Abstract

Positive end expiratory pressure (PEEP) produces cardiopulmonary effects whether administered by controlled positive pressure ventilation (CPPV) or continuous positive airway pressure (CPAP). In eight patients with acute respiratory failure, the effects of 20 cm PEEP administered via CPPV and CPAP were compared. An esophageal balloon was used to calculate the transmural vascular pressures. The control values under mechanical ventilation with no PEEP (IPPV) for PaO2 and QS/QT (FiO2 being 1.0) were respectively 132 +/- 15 mmHg and 31 +/- 3%; CPPV gave a PaO2 of 369 +/- 27 mmHg and QS/QT fo 14 +/- 1.6%, CPAP 365 +/- 18 mmHg and 18 +/- 1.3% respectively.

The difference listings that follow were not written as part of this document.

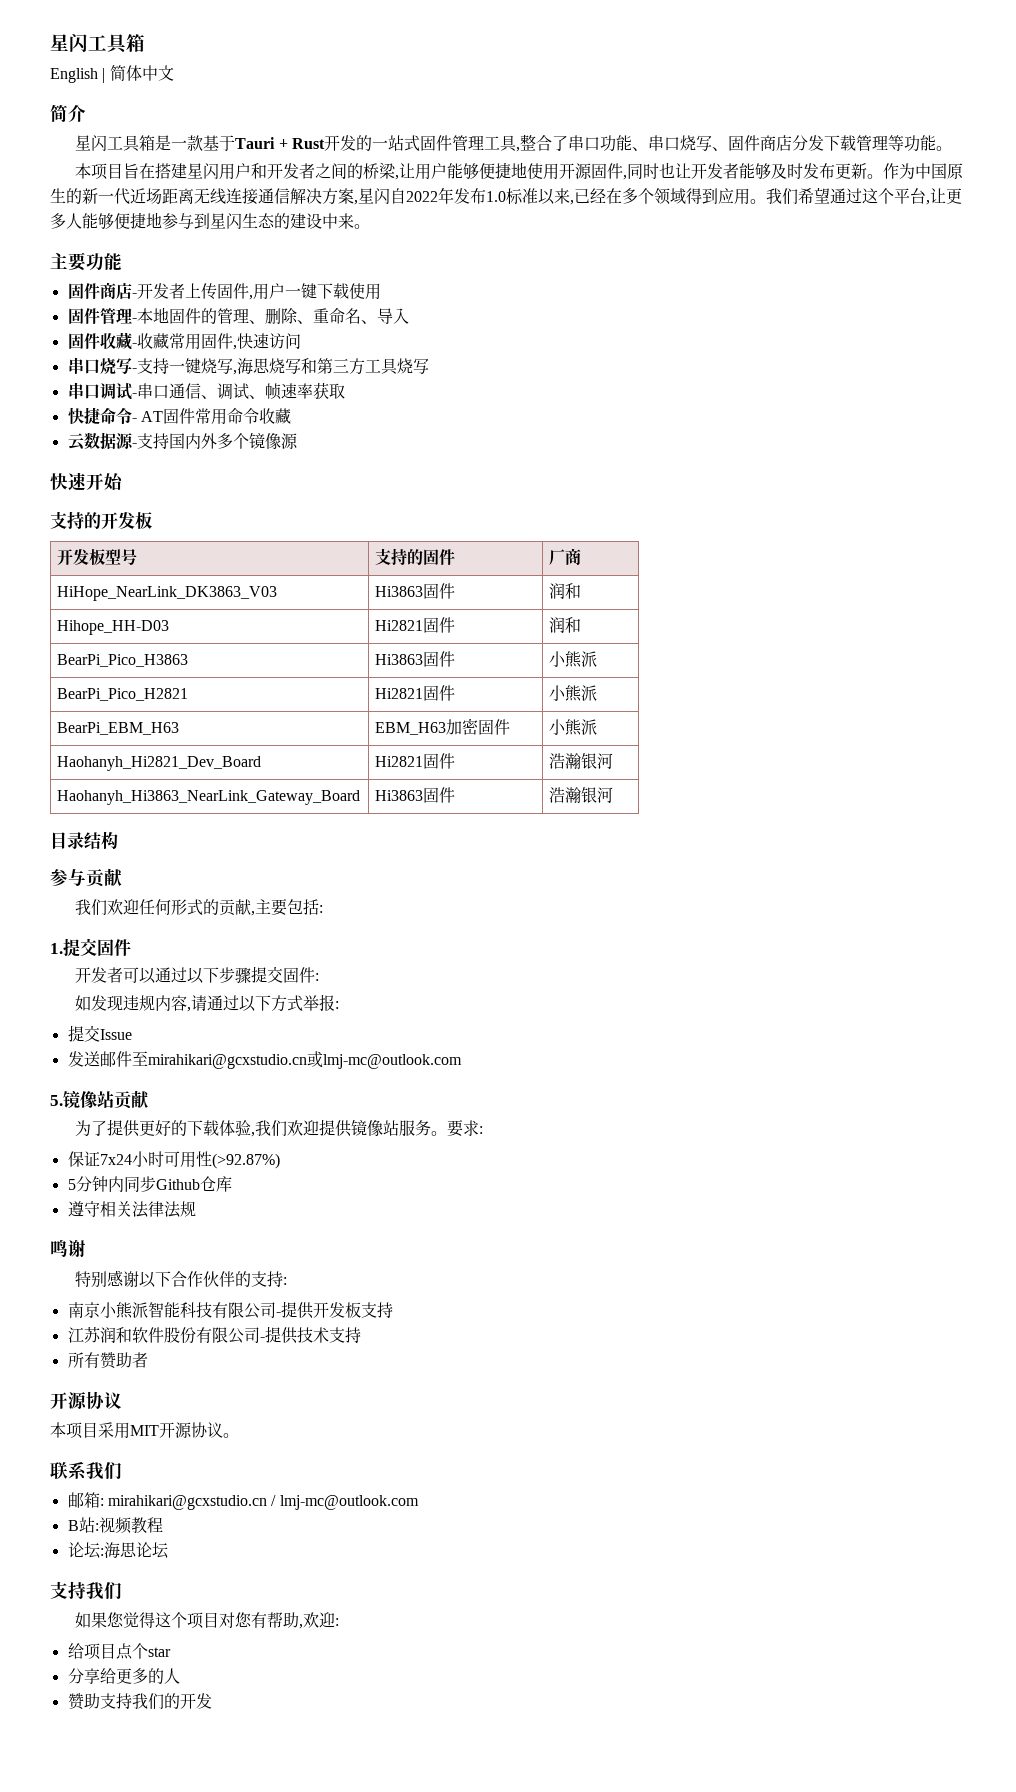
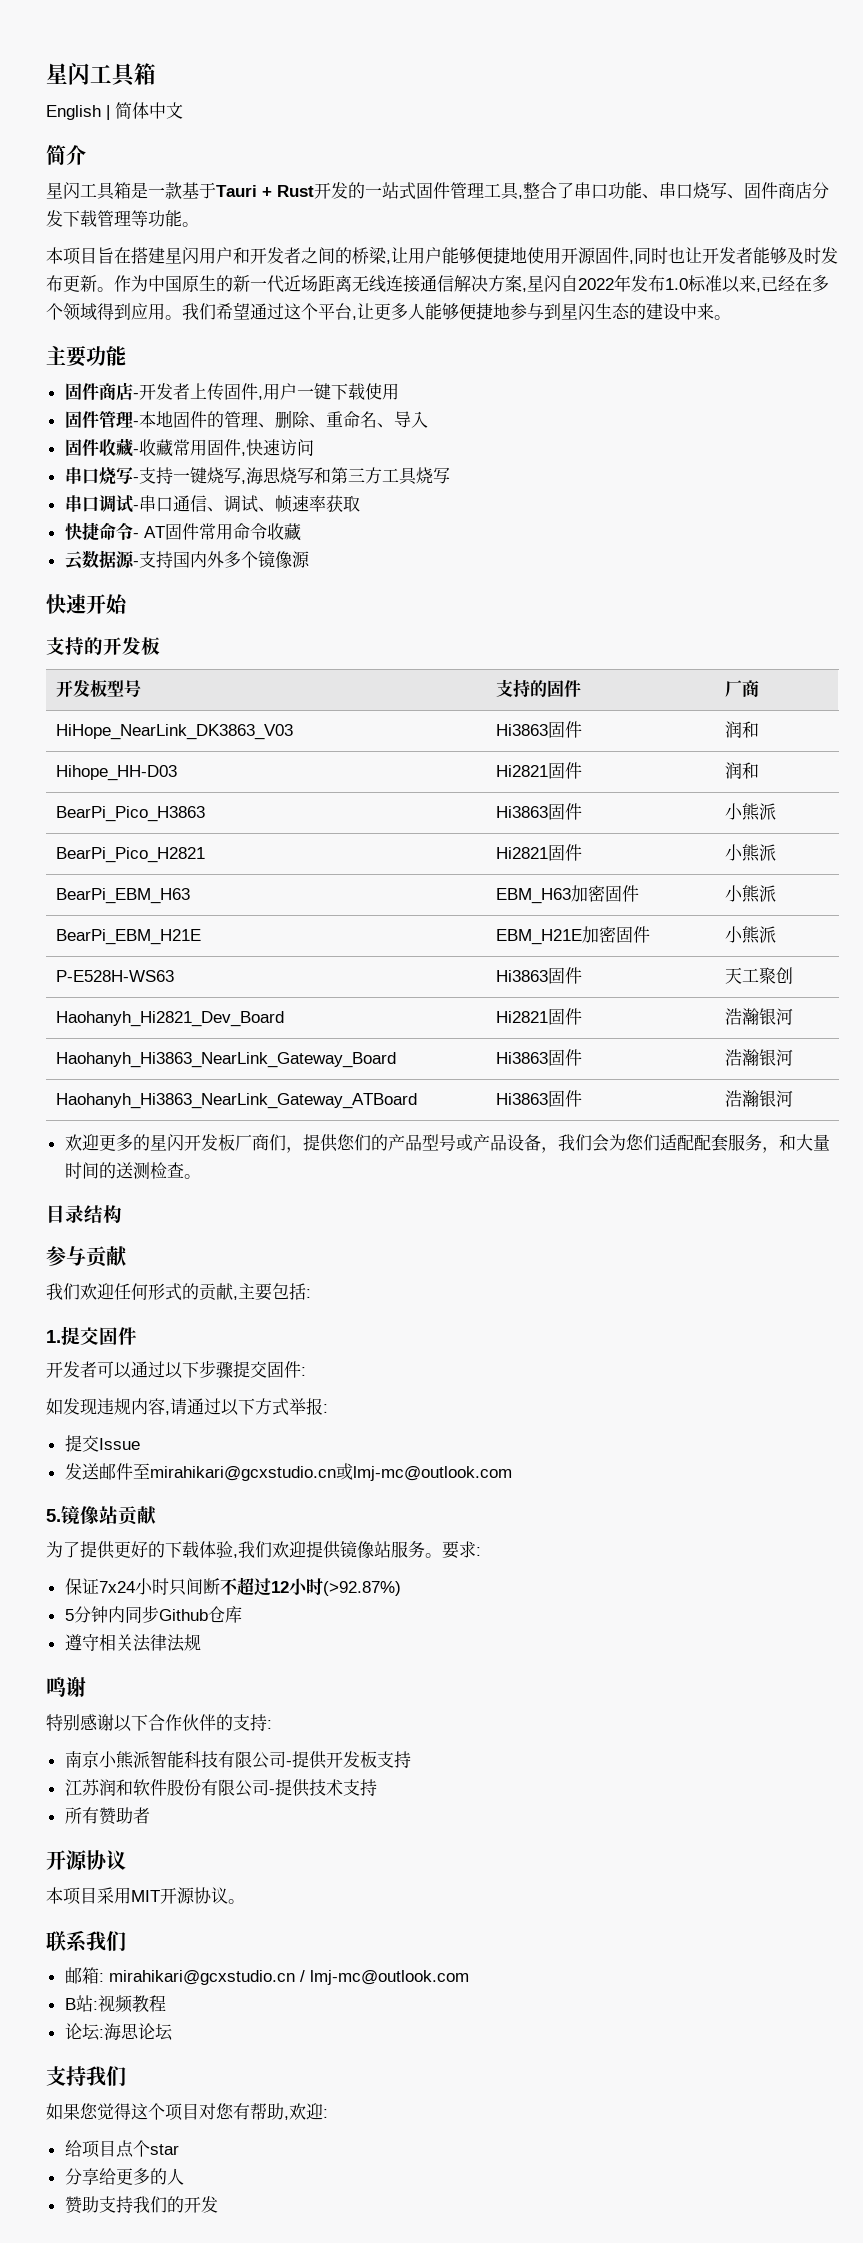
+ BearPi_EBM_H21E | EBM_H21E加密固件 | 小熊派
+ P-E528H-WS63 | Hi3863固件 | 天工聚创
+ Haohanyh_Hi3863_NearLink_Gateway_ATBoard | Hi3863固件 | 浩瀚银河
+ 欢迎更多的星闪开发板厂商们，提供您们的产品型号或产品设备，我们会为您们适配配套服务，和大量时间的送测检查。
- 保证7x24小时可用性(>92.87%)
+ 保证7x24小时只间断不超过12小时(>92.87%)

The two different modes of ventilation (CPPV and CPAP) gave identical blood gas improvement through the same level of end expiratory transpulmonary pressure despite marked differences between absolute mean airway and esophageal pressures. Conversely, hemodynamic tolerance was very different from one technique to the other: CPPV depressed cardiac index from 3.4 +/- 0.3 to 2.4 +/- 0.2 1/min/m2 as well as decreasing transmural filling pressures, suggesting a reduction in venous return. Conversely, filling pressures maintained at control values during CPAP and cardiac indexes were unchanged.